PROBLEM REQUIREMENTS ▸ Using the listing below, output only the lines from the one that contains "text: 电脑缴费 ->" through the one that contains "padding-top: 21px ->", inclusive, exactly as given and without images.

MATERIAL PROVIDED ▸
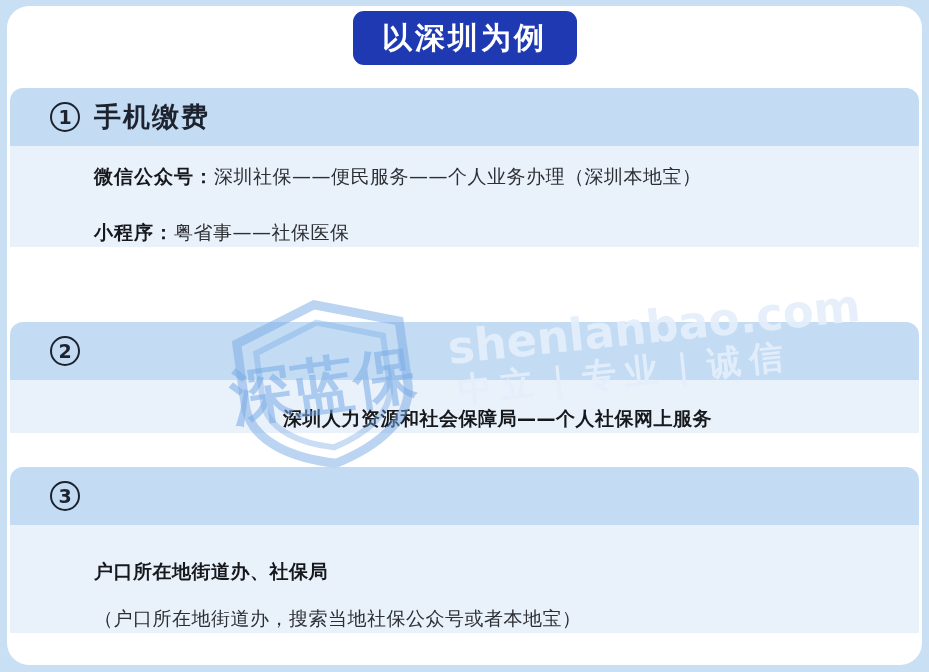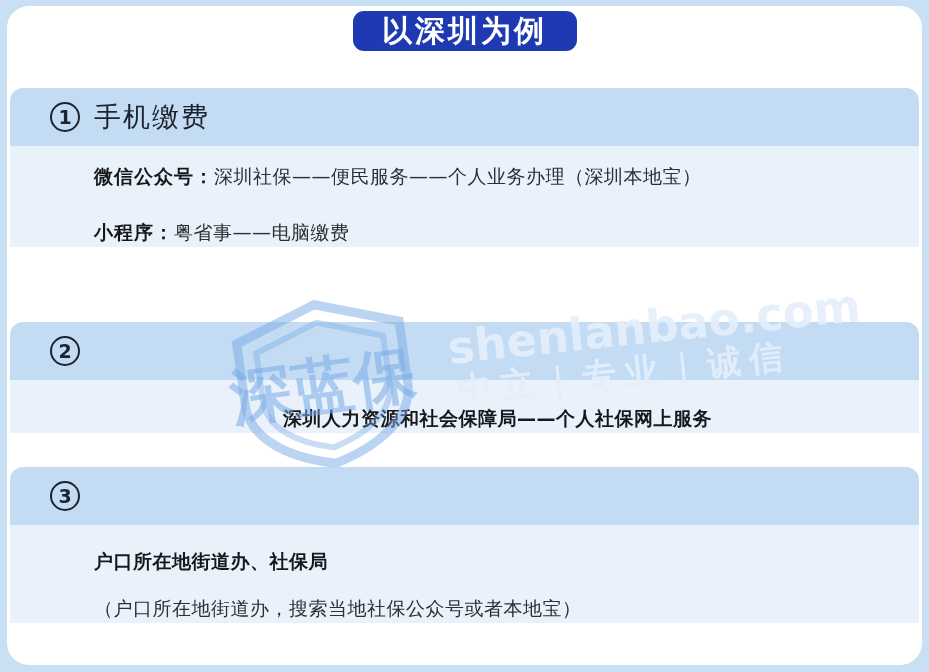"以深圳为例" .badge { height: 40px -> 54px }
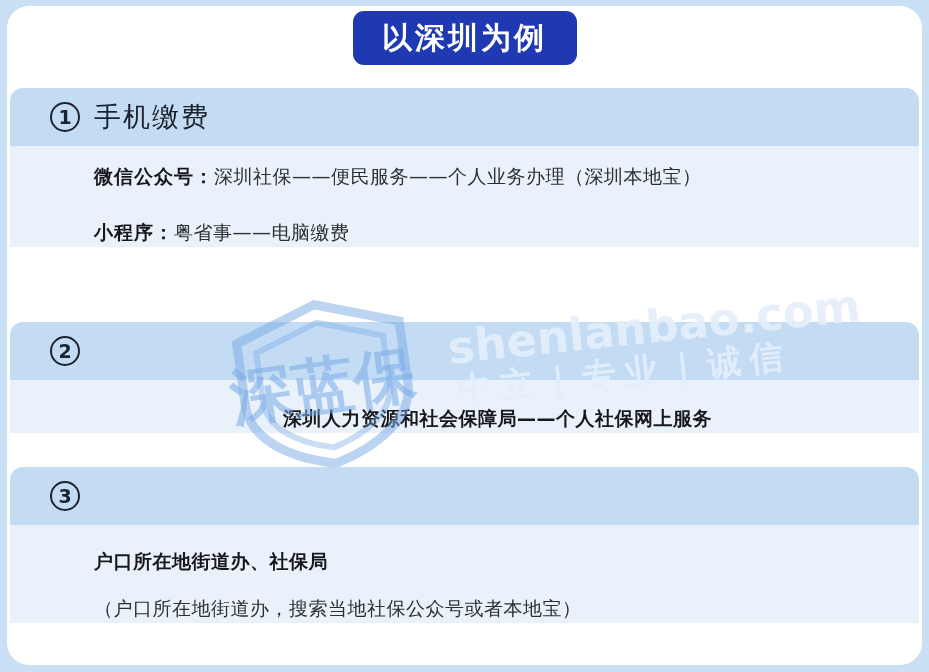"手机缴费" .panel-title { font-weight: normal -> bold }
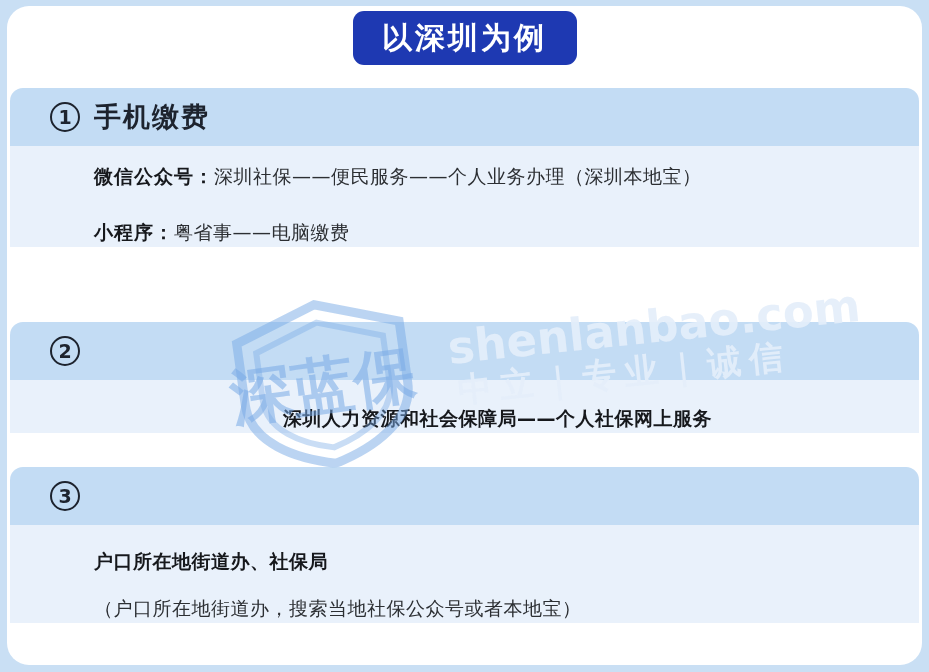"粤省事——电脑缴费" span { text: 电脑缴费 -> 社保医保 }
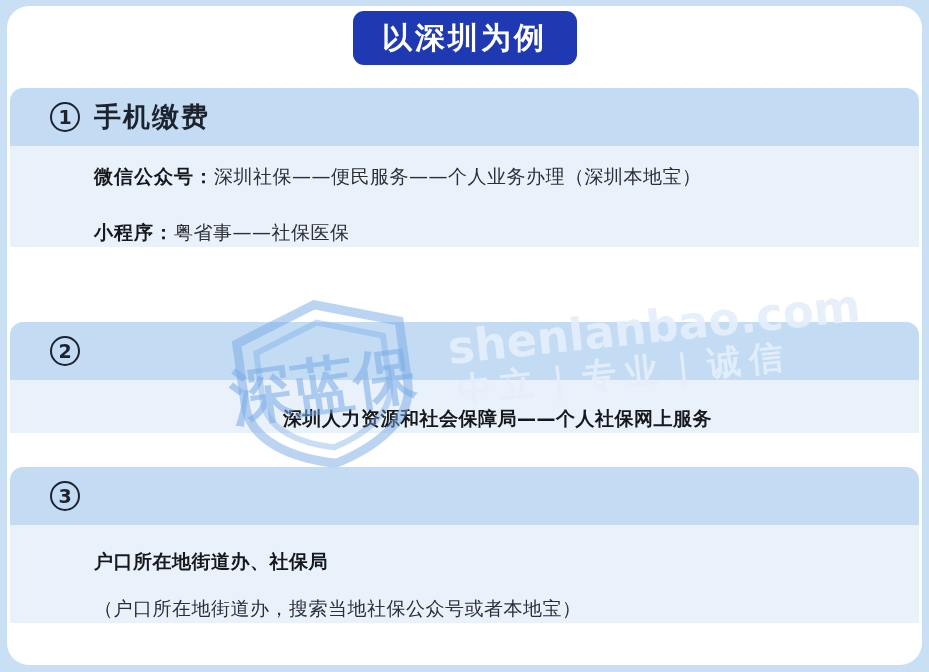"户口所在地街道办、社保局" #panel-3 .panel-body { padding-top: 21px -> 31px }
...
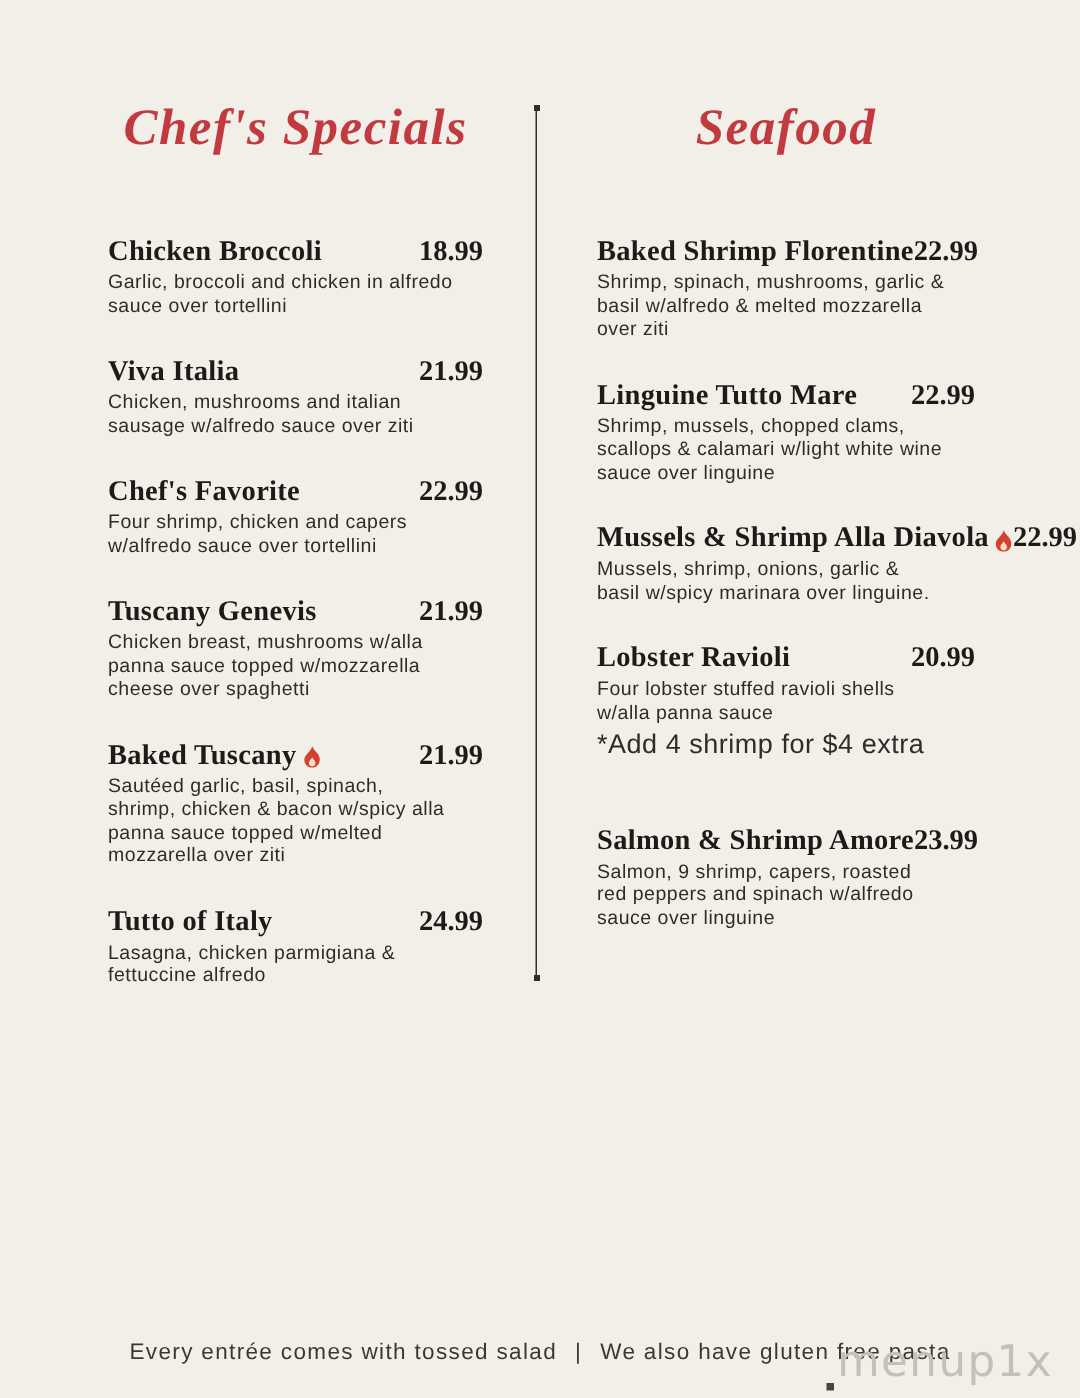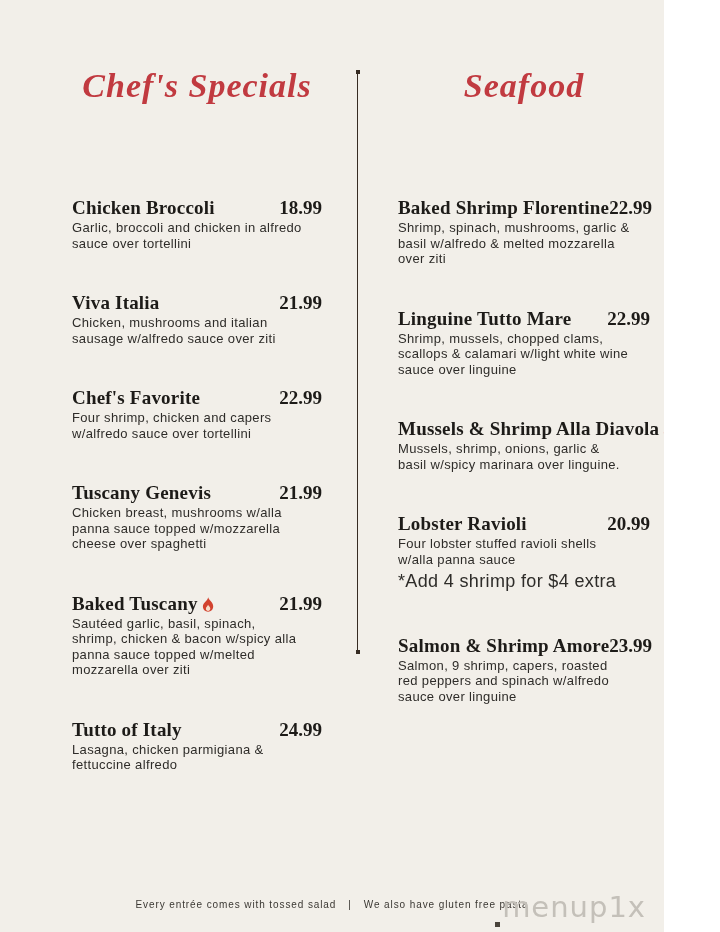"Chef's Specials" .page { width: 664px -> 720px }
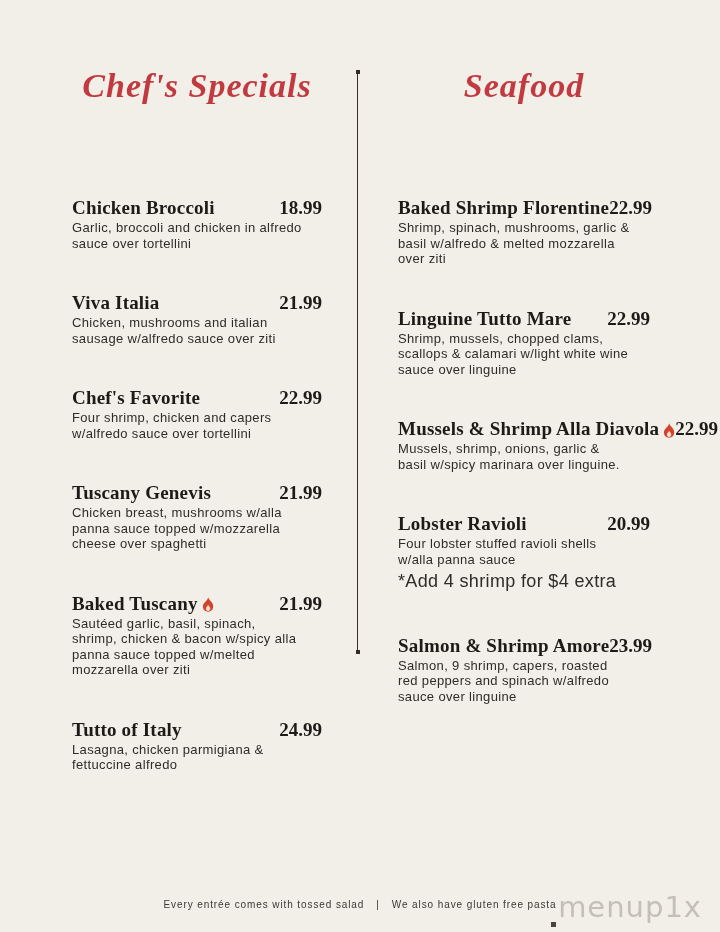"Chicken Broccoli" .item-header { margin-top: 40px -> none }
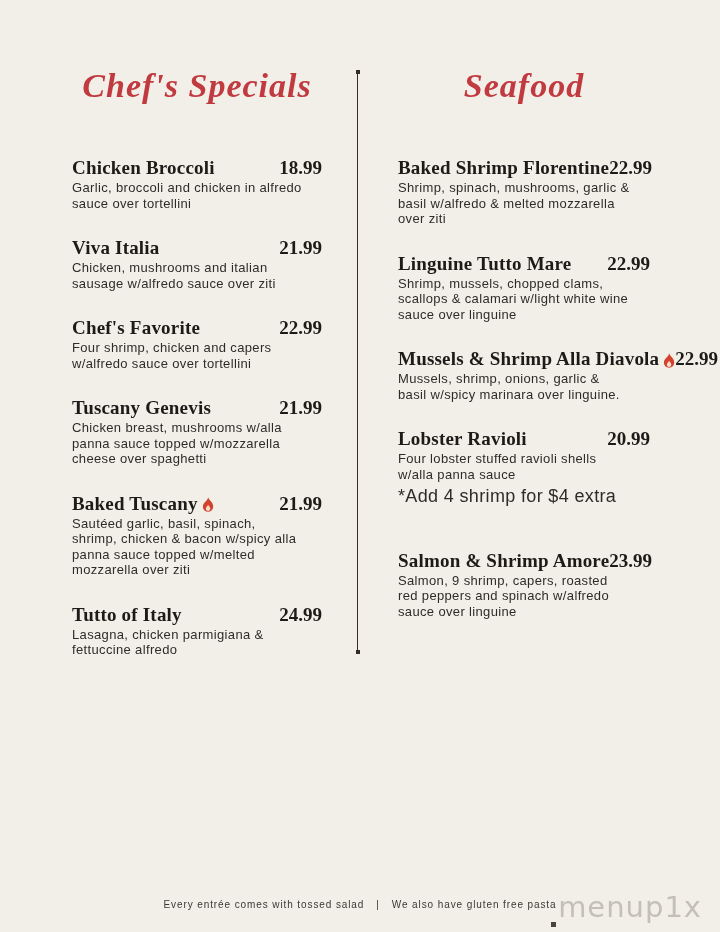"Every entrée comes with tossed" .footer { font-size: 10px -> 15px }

TASK RESPONSE ▸
"粤省事——电脑缴费" span { text: 电脑缴费 -> 社保医保 }
"户口所在地街道办、社保局" #panel-3 .panel-body { padding-top: 21px -> 31px }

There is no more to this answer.